▸ SUPPLIED ENTRIES:
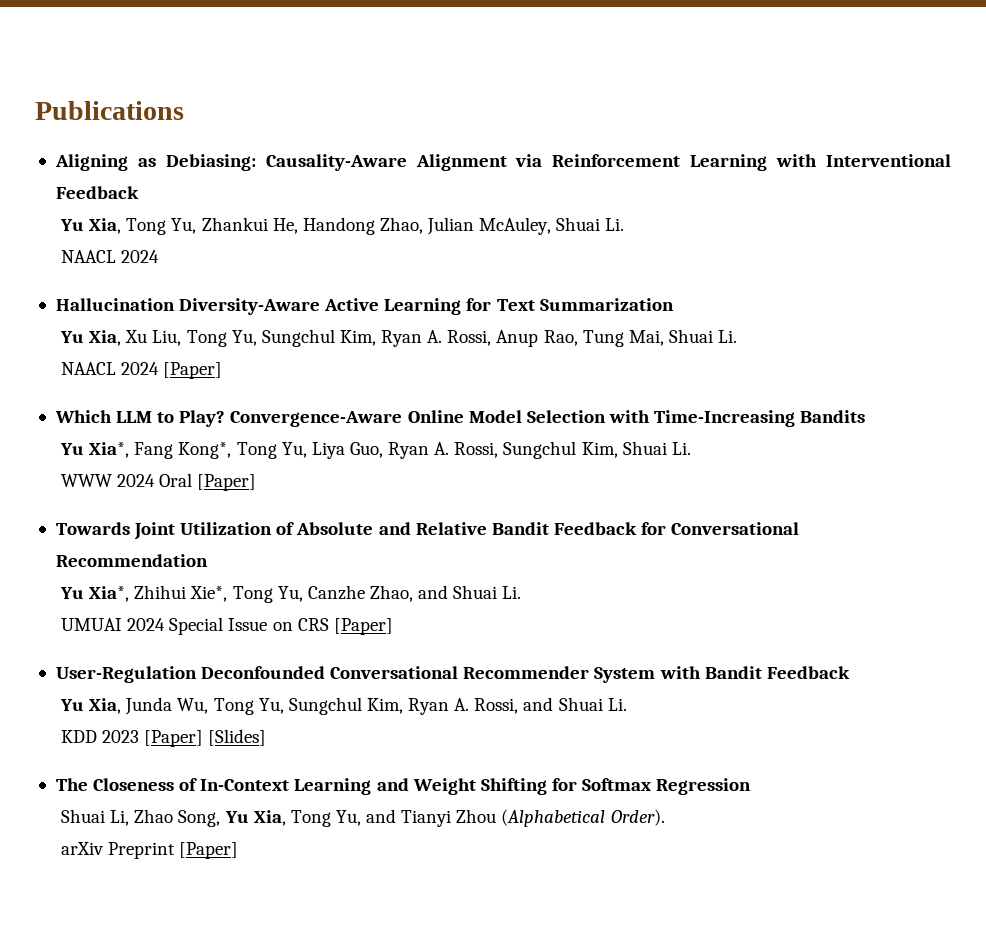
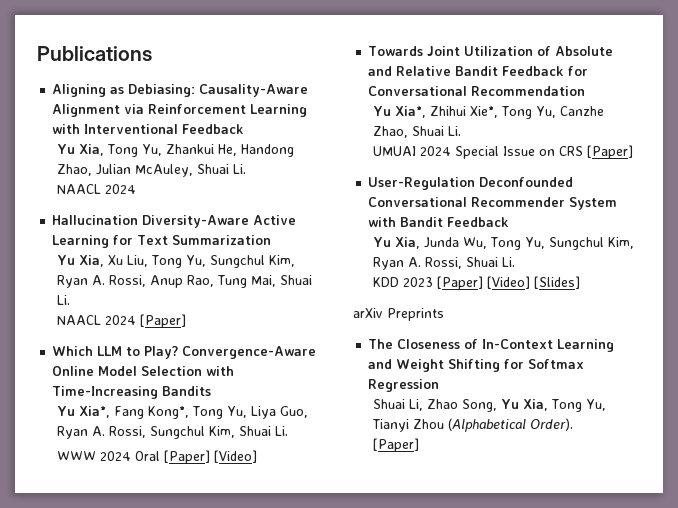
- WWW 2024 Oral [Paper]
+ WWW 2024 Oral [Paper] [Video]
- Yu Xia*, Zhihui Xie*, Tong Yu, Canzhe Zhao, and Shuai Li.
+ Yu Xia*, Zhihui Xie*, Tong Yu, Canzhe Zhao, Shuai Li.
- Yu Xia, Junda Wu, Tong Yu, Sungchul Kim, Ryan A. Rossi, and Shuai Li.
+ Yu Xia, Junda Wu, Tong Yu, Sungchul Kim, Ryan A. Rossi, Shuai Li.
- KDD 2023 [Paper] [Slides]
+ KDD 2023 [Paper] [Video] [Slides]
+ arXiv Preprints
- Shuai Li, Zhao Song, Yu Xia, Tong Yu, and Tianyi Zhou (Alphabetical Order).
- arXiv Preprint [Paper]
+ Shuai Li, Zhao Song, Yu Xia, Tong Yu, Tianyi Zhou (Alphabetical Order).
+ [Paper]

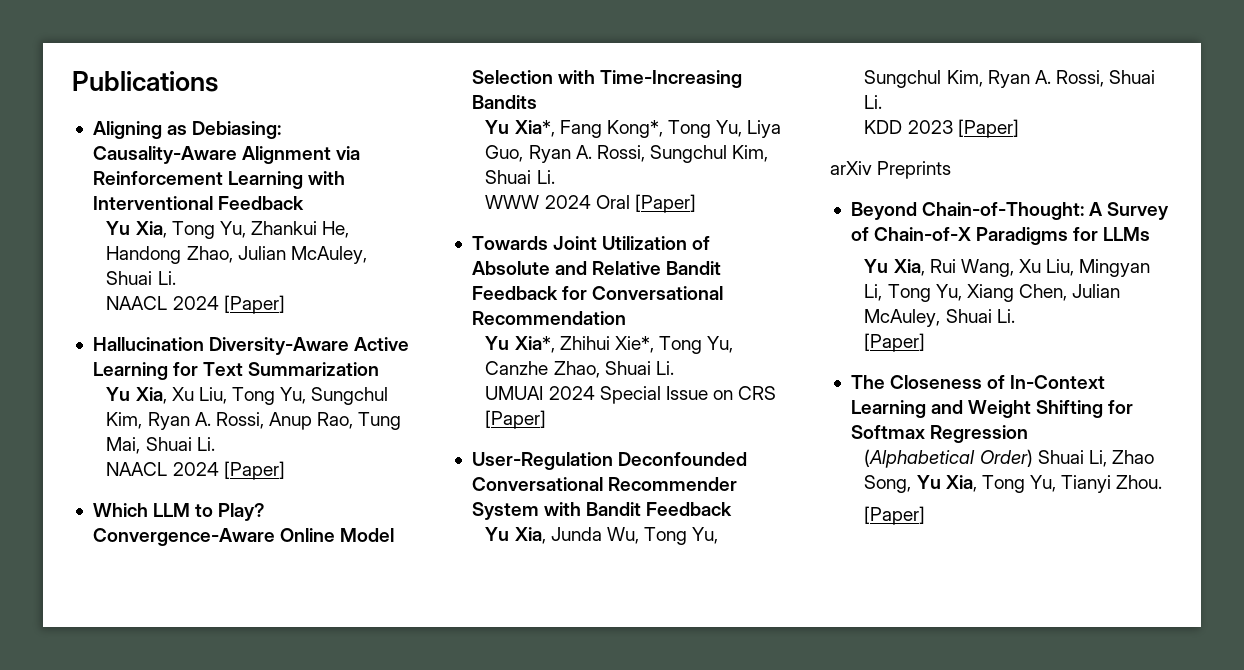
  Yu Xia, Tong Yu, Zhankui He, Handong Zhao, Julian McAuley, Shuai Li.
- NAACL 2024
+ NAACL 2024 [Paper]
- WWW 2024 Oral [Paper] [Video]
+ WWW 2024 Oral [Paper]
- KDD 2023 [Paper] [Video] [Slides]
+ KDD 2023 [Paper]
+ Beyond Chain-of-Thought: A Survey of Chain-of-X Paradigms for LLMs
+ Yu Xia, Rui Wang, Xu Liu, Mingyan Li, Tong Yu, Xiang Chen, Julian McAuley, Shuai Li.
+ [Paper]
- Shuai Li, Zhao Song, Yu Xia, Tong Yu, Tianyi Zhou (Alphabetical Order).
+ (Alphabetical Order) Shuai Li, Zhao Song, Yu Xia, Tong Yu, Tianyi Zhou.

▸ EXERCISE:
In the copy, include no pictures; otherwise transcribe the entries exactly.

▸ OUTPUT BELOW:
- WWW 2024 Oral [Paper]
+ WWW 2024 Oral [Paper] [Video]
- Yu Xia*, Zhihui Xie*, Tong Yu, Canzhe Zhao, and Shuai Li.
+ Yu Xia*, Zhihui Xie*, Tong Yu, Canzhe Zhao, Shuai Li.
- Yu Xia, Junda Wu, Tong Yu, Sungchul Kim, Ryan A. Rossi, and Shuai Li.
+ Yu Xia, Junda Wu, Tong Yu, Sungchul Kim, Ryan A. Rossi, Shuai Li.
- KDD 2023 [Paper] [Slides]
+ KDD 2023 [Paper] [Video] [Slides]
+ arXiv Preprints
- Shuai Li, Zhao Song, Yu Xia, Tong Yu, and Tianyi Zhou (Alphabetical Order).
- arXiv Preprint [Paper]
+ Shuai Li, Zhao Song, Yu Xia, Tong Yu, Tianyi Zhou (Alphabetical Order).
+ [Paper]

  Yu Xia, Tong Yu, Zhankui He, Handong Zhao, Julian McAuley, Shuai Li.
- NAACL 2024
+ NAACL 2024 [Paper]
- WWW 2024 Oral [Paper] [Video]
+ WWW 2024 Oral [Paper]
- KDD 2023 [Paper] [Video] [Slides]
+ KDD 2023 [Paper]
+ Beyond Chain-of-Thought: A Survey of Chain-of-X Paradigms for LLMs
+ Yu Xia, Rui Wang, Xu Liu, Mingyan Li, Tong Yu, Xiang Chen, Julian McAuley, Shuai Li.
+ [Paper]
- Shuai Li, Zhao Song, Yu Xia, Tong Yu, Tianyi Zhou (Alphabetical Order).
+ (Alphabetical Order) Shuai Li, Zhao Song, Yu Xia, Tong Yu, Tianyi Zhou.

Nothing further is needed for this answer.